Di titik ini, branding sudah menjadi bagian dari perjalanan bisnis. Mereka tidak sekadar menjual produk, tetapi mulai membangun identitas usaha.
Usaha Menengah: Dari Lokal ke Nasional
Di kelas menengah, pemandangan berubah drastis. Sebuah pabrik minuman kemasan yang memasarkan produknya lintas kota adalah contoh nyata.Â
Dengan omzet yang bisa mencapai Rp 50 miliar per tahun dan aset hingga Rp 10 miliar, usaha menengah sudah berbadan hukum, memiliki jaringan distribusi, dan bahkan bisa menembus pasar ekspor.
Strategi pemasaran mereka jauh lebih kompleks:
- Multi-channel marketing: distribusi ke minimarket, supermarket, hingga marketplace premium.
- Brand positioning yang jelas untuk memenangkan persaingan.
- Menggandeng influencer atau menggunakan jasa agensi iklan profesional.
- Riset pasar untuk memahami perilaku konsumen dan menyesuaikan strategi produk.
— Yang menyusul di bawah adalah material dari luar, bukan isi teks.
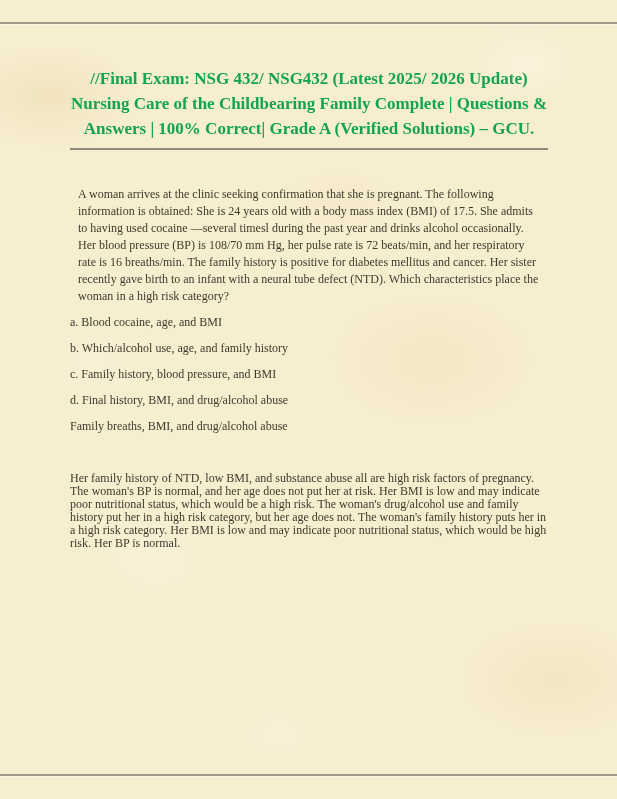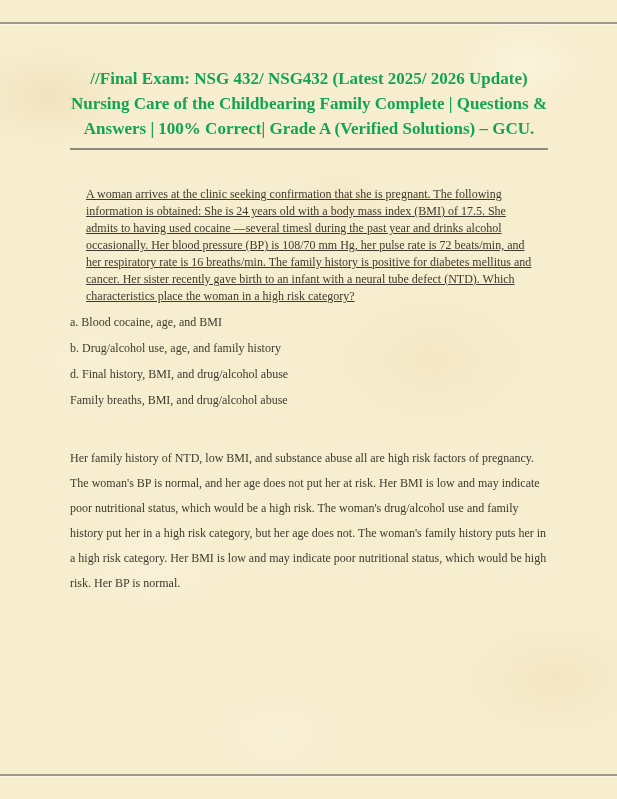"A woman arrives at the" .question { margin: 36px 16px 0 -> 36px 8px 0; text-decoration: underline -> none }
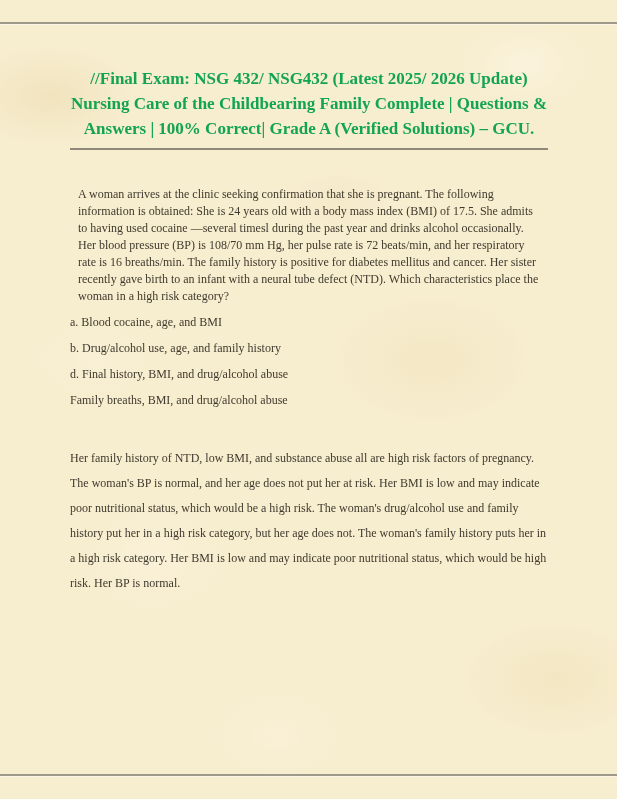"b. Drug/alcohol use, age, and" p.option { text: Drug/alcohol -> Which/alcohol }
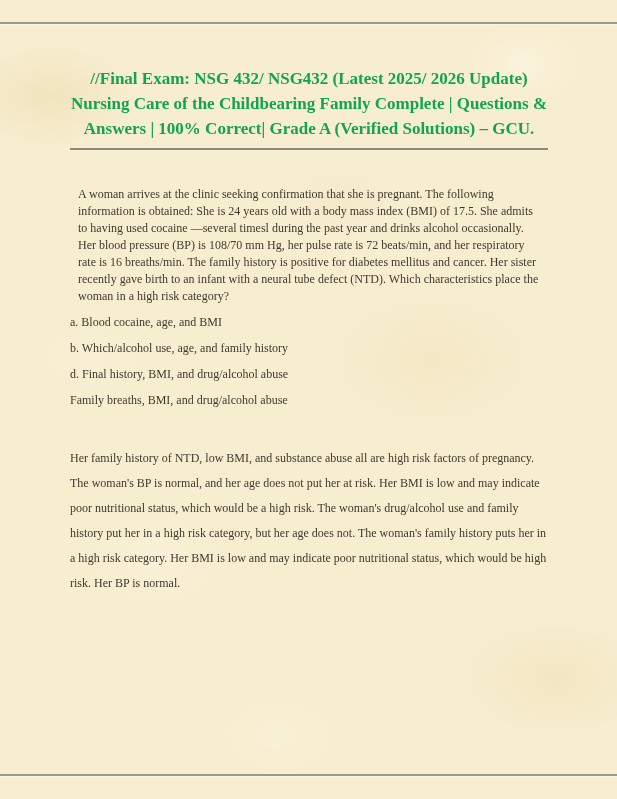"c. Family history, blood pressure," p.option { html: none -> <p>c. Family history, blood pressure, and BMI</p> }
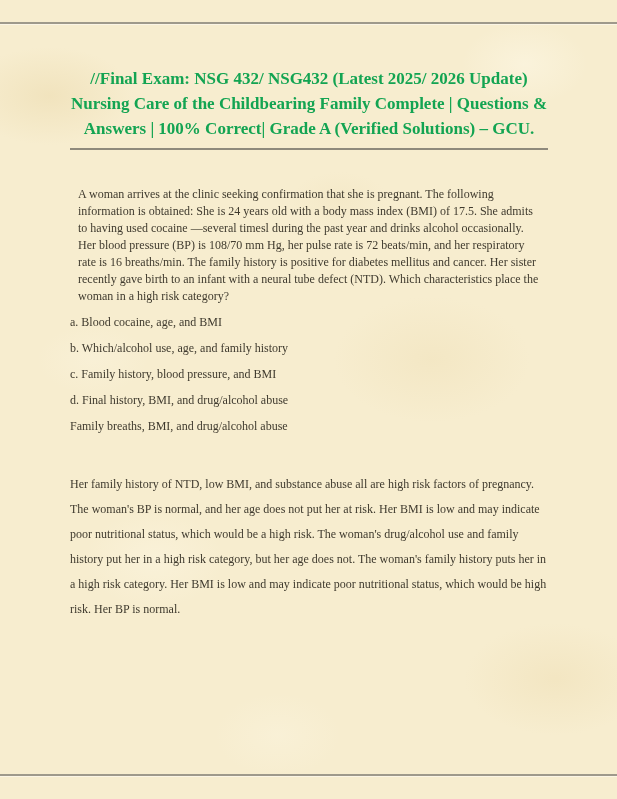"Her family history of NTD," .rationale { line-height: 25px -> 13px }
Di titik ini, pemasaran bukan lagi soal bertahan hidup, melainkan soal ekspansi dan diferensiasi.
Korporasi Besar dan Konglomerat: Dunia yang Berbeda
Di atas semua itu, ada korporasi besar dengan omzet triliunan rupiah dan aset yang nyaris tak terbatas.Â
Mereka bermain di liga global dengan strategi pemasaran yang menggunakan big data analytics, integrated marketing communication, hingga kampanye internasional.
Perbandingan ini jelas menunjukkan bahwa tidak adil jika strategi pemasaran UMKM (terutama mikro dan kecil) disamakan dengan menengah, apalagi disandingkan dengan korporasi besar.
Mengapa Penting untuk Memisahkan?
Pembedaan ini bukan sekadar akademis, melainkan nyata di lapangan. Usaha Mikro dan Kecil rata-rata masih menjadi gantungan hidup keluarga, sementara Usaha Menengah sudah masuk ke ranah ekspansi dan persaingan skala besar.
Sebagai seseorang yang pernah bekerja di bank, mulai dari Account Officer KUR, Kredit Koperasi Program, Consumer Loan, hingga pembiayaan korporasi, saya bisa merasakan betapa kelirunya jika semua segmen ini disatukan dalam satu keranjang kebijakan.